- [Aim of the exercise]:
From the records below, please return each line that holds the word "bottom".

Dataset entries
--*--

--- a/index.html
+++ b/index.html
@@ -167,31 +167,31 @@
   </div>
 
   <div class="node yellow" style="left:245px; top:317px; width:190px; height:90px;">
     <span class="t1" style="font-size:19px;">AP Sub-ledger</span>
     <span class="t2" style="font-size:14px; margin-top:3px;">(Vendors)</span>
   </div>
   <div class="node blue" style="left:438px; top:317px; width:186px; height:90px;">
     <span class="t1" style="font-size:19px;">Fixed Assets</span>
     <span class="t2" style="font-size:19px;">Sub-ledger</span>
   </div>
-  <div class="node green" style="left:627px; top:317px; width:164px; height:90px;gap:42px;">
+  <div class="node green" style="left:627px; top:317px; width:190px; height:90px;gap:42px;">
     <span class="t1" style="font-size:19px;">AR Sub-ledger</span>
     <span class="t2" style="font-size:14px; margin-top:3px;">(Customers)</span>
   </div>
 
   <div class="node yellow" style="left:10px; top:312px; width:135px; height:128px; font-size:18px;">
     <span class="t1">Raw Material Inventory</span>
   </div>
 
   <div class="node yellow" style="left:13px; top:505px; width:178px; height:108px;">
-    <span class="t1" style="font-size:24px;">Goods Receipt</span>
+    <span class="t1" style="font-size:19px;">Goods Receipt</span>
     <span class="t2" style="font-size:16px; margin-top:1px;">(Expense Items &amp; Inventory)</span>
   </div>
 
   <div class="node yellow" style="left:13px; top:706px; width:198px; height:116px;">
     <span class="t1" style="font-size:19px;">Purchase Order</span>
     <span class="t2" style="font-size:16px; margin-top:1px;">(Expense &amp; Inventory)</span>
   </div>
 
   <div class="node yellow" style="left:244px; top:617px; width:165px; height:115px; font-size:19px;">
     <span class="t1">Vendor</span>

--*--

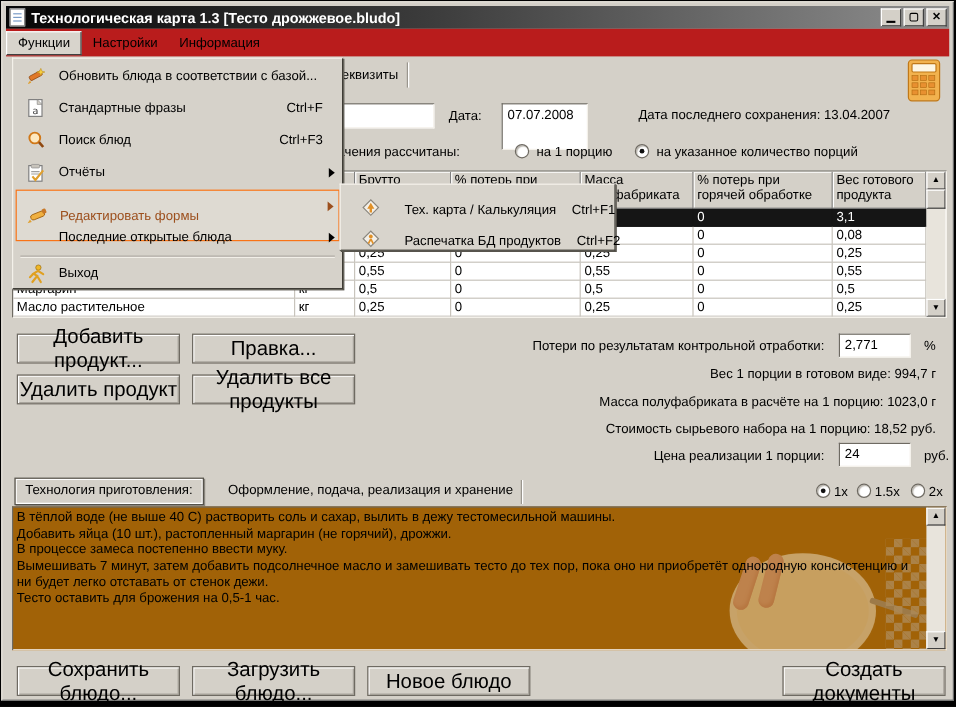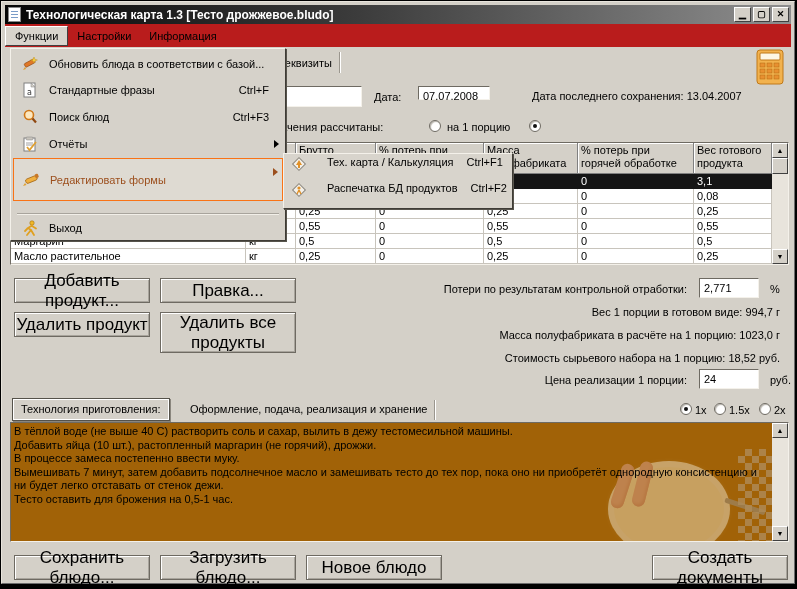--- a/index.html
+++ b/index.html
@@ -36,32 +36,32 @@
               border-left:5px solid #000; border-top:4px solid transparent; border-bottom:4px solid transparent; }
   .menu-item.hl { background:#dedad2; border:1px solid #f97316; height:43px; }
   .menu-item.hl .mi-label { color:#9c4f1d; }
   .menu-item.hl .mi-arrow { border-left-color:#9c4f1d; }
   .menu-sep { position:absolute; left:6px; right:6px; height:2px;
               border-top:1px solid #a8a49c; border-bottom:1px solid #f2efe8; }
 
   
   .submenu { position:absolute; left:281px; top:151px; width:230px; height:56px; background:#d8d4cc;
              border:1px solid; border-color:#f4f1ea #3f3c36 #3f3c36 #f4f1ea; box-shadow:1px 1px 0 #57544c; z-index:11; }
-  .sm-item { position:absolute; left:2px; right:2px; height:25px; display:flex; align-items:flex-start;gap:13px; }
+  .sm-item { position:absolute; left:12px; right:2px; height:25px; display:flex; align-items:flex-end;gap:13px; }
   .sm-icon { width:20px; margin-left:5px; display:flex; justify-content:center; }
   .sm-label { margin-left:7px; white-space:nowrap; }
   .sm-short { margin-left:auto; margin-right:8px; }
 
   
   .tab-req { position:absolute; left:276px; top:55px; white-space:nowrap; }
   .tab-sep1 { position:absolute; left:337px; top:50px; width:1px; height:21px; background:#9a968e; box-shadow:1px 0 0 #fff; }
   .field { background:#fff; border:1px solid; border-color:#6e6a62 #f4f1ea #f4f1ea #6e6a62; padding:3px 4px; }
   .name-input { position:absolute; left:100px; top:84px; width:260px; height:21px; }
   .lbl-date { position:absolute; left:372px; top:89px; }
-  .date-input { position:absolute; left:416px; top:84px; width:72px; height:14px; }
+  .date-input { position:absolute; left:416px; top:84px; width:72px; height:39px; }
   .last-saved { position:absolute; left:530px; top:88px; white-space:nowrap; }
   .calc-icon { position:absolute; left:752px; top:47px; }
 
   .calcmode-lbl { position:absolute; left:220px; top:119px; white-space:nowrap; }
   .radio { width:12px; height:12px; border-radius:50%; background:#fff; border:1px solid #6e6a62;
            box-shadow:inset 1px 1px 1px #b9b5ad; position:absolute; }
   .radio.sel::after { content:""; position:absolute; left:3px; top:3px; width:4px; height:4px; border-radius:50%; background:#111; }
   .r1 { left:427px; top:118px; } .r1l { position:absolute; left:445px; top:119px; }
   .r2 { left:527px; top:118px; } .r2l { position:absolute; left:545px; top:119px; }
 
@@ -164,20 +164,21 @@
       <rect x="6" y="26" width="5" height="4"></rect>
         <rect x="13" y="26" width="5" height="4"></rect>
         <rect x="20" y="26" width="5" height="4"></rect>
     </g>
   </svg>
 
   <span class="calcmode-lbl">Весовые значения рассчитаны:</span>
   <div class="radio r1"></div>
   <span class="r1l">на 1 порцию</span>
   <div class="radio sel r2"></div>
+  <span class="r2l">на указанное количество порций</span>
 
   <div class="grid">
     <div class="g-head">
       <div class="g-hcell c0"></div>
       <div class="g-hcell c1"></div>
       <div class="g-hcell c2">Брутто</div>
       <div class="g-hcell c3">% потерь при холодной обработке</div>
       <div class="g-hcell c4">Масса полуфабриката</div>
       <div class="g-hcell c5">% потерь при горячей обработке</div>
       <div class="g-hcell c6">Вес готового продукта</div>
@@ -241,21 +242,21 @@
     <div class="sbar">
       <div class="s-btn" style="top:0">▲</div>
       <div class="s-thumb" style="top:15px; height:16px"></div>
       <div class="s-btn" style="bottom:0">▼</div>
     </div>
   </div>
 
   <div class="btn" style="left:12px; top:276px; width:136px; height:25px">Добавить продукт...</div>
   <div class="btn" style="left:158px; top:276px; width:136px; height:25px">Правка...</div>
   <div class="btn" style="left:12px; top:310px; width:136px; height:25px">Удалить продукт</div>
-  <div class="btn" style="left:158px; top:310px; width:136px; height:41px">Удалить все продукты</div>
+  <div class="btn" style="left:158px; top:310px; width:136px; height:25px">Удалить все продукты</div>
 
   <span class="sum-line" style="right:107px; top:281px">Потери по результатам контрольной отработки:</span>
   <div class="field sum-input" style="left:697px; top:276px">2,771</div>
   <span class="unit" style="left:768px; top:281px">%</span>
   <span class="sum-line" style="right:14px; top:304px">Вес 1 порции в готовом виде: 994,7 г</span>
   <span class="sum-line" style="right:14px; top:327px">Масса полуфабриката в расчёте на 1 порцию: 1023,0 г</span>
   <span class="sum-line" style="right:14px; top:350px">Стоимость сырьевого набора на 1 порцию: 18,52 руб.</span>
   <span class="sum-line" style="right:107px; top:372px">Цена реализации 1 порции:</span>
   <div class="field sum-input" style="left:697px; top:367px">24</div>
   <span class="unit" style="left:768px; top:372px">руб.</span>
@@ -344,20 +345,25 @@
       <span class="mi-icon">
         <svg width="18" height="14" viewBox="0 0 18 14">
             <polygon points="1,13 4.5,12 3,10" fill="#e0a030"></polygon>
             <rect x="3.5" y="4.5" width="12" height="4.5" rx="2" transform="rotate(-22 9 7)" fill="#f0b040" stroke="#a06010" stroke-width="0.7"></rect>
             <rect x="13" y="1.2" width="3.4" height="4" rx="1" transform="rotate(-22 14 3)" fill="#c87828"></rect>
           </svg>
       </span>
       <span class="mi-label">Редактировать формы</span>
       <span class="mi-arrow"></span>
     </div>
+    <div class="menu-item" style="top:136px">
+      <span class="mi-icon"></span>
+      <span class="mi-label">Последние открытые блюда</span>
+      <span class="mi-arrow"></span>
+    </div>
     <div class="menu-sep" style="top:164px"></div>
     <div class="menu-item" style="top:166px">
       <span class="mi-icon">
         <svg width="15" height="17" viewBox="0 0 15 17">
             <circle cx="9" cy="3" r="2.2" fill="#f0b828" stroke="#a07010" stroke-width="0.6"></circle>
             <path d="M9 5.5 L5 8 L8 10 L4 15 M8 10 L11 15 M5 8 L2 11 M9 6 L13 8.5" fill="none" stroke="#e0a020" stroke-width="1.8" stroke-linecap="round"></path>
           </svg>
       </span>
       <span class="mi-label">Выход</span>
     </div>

--*--

- [Result for this exercise]:
               border-left:5px solid #000; border-top:4px solid transparent; border-bottom:4px solid transparent; }
               border-top:1px solid #a8a49c; border-bottom:1px solid #f2efe8; }
       <div class="s-btn" style="bottom:0">▼</div>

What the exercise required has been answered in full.